By John Terauds on October 2, 2012

Last Saturday’s CBC radio broadcast of The Tales of Hoffman from the Canadian Opera Company may have been its last (Michael Cooper photo).

Much of the information in this blog post is inaccurate and incomplete. Please refer to an updated post here.

I’ve just heard news that the CBC was unable to reach an agreement with the Canadian Opera Company to broadcast its productions this season. This may extend to all Canadian opera, killing a Saturday radio tradition that goes back to the earliest days of broadcasting in this country.

My source tells me that negotiations for the new season, which also involved ACTRA and the musicians’ union, broke down over money. The CBC was unable to pay the same amount it has over the past two seasons. I’m told the budget had been cut from $100,000 to $70,0000.

That shortfall of $30,000, a tiny fraction of the CBC’s operating budget and the $1 million-plus cost of mounting a mainstage opera, is the chasm that is about to cut off Canadians — and the rest of the world, via the Internet — from being able to hear our own singers and musicians and, until last season, the work of our own composers beyond the audience of a live show.

I have been among thousands of people who looked forward to hearing Saturday-afternoon broadcasts from productions originating in Toronto, Vancouver, Victoria, Calgary, Edmonton and other cities during the Metropolitan Opera’s annual summer break.

Last Saturday’s broadcast of The Tales of Hoffman from the Canadian Opera Company’s last season may well have been the last. Broadcasts from Canadian houses represented 16 weeks out of each year’s Saturday Afternoon at the Opera programming.

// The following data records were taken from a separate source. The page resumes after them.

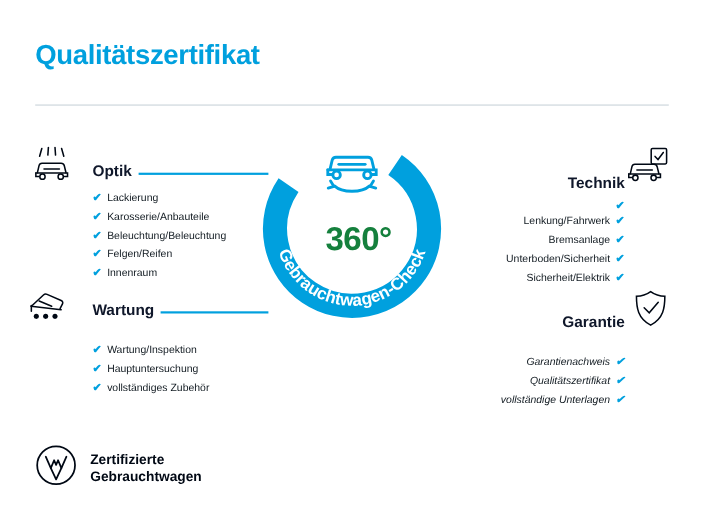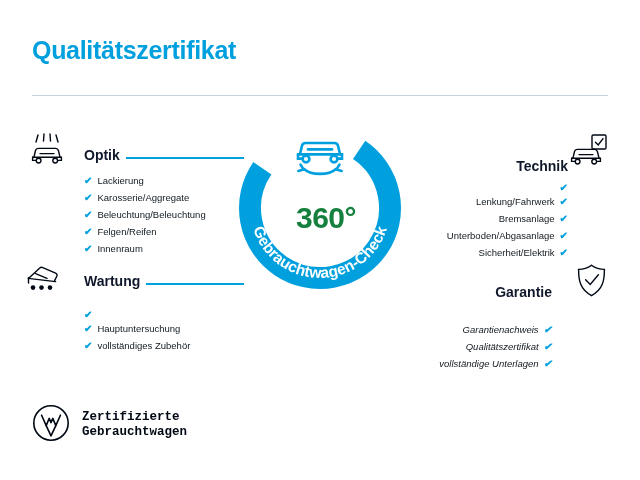--- a/index.html
+++ b/index.html
@@ -124,7 +124,7 @@
       </div>
       <div class="item">
         <span class="check">✔</span>
-        <span>Karosserie/Aggregate</span>
+        <span>Karosserie/Anbauteile</span>
       </div>
       <div class="item">
         <span class="check">✔</span>

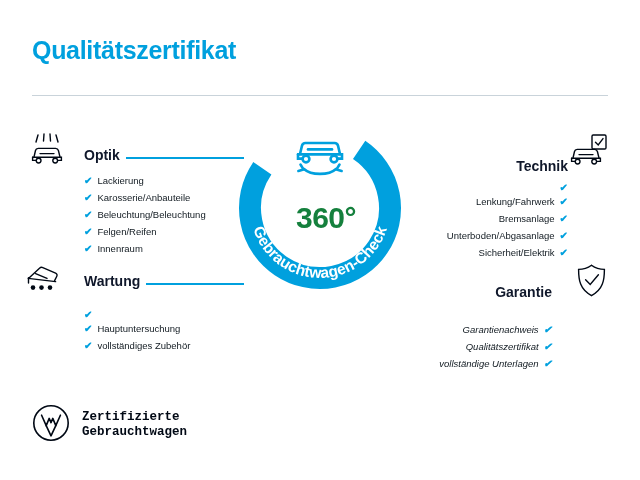--- a/index.html
+++ b/index.html
@@ -174,7 +174,7 @@
         <span class="check">✔</span>
       </div>
       <div class="item">
-        <span>Unterboden/Abgasanlage</span>
+        <span>Unterboden/Sicherheit</span>
         <span class="check">✔</span>
       </div>
       <div class="item">

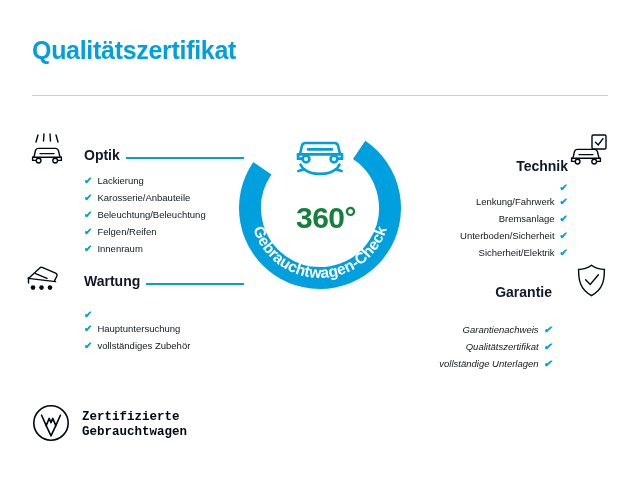--- a/index.html
+++ b/index.html
@@ -225,7 +225,7 @@
     </svg>
   </div>
 
-  <div class="sec sec-right" style="left:382px; top:274px; width:170px;">
+  <div class="sec sec-right" style="left:398px; top:274px; width:170px;">
     <div class="sec-head">
       <div class="sec-rule"></div>
       <div class="sec-title">Garantie</div>

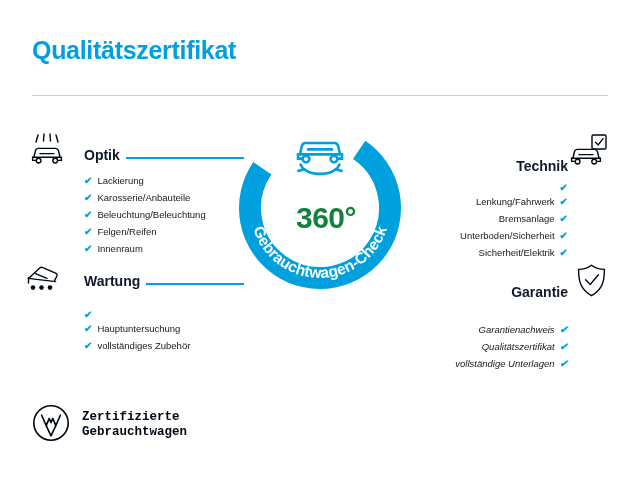--- a/index.html
+++ b/index.html
@@ -206,6 +206,7 @@
     <div class="items" style="margin-top:22px;">
       <div class="item">
         <span class="check">✔</span>
+        <span>Wartung/Inspektion</span>
       </div>
       <div class="item">
         <span class="check">✔</span>

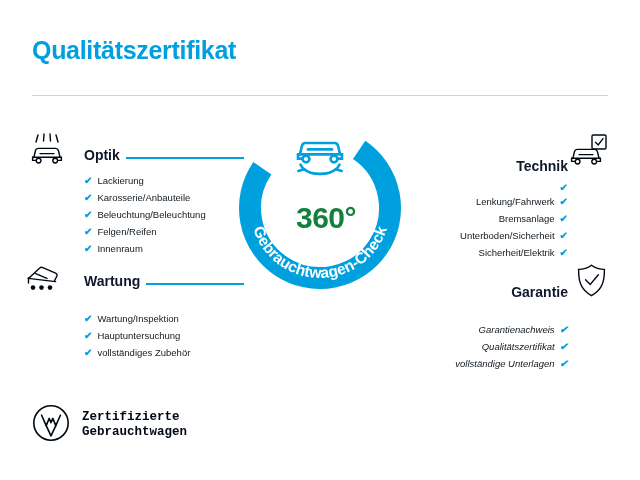--- a/index.html
+++ b/index.html
@@ -85,7 +85,7 @@
   .footer-text {
     font-size:12.5px; font-weight:bold; line-height:15px; color:#000814;
   }
-  .footer-text div { white-space:nowrap;font-family:Liberation Mono, monospace; }
+  .footer-text div { white-space:nowrap; }
 </style>
 </head>
 <body>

Without any Canadian content, one wonders if there is a viable future for Saturday Afternoon at the Opera in the first place. One also wonders how Canadian voices are going to be heard within their immediate circle of live fans, much less introduced to the audiences of the future.

The Canadian Opera Company spokesperson I contacted was not able to confirm or deny this news. I’ve left messages with COC general director Alexander Neef and with Mark Steinmetz, director of music programming at the CBC, but neither has yet responded.

I’m hoping that this news turns out to be untrue. If it is true, this is the latest — if not most painful — body blow to Canadian fans of classical music and opera since the CBC’s big cuts to classical programming five years ago.

Those of us in the big cities can still continue to enjoy concerts and opera on our stages, if we can afford the tickets. But that is no consolation to the majority of Canadians, who live too far away or who don’t have the means to make it to the performance hall.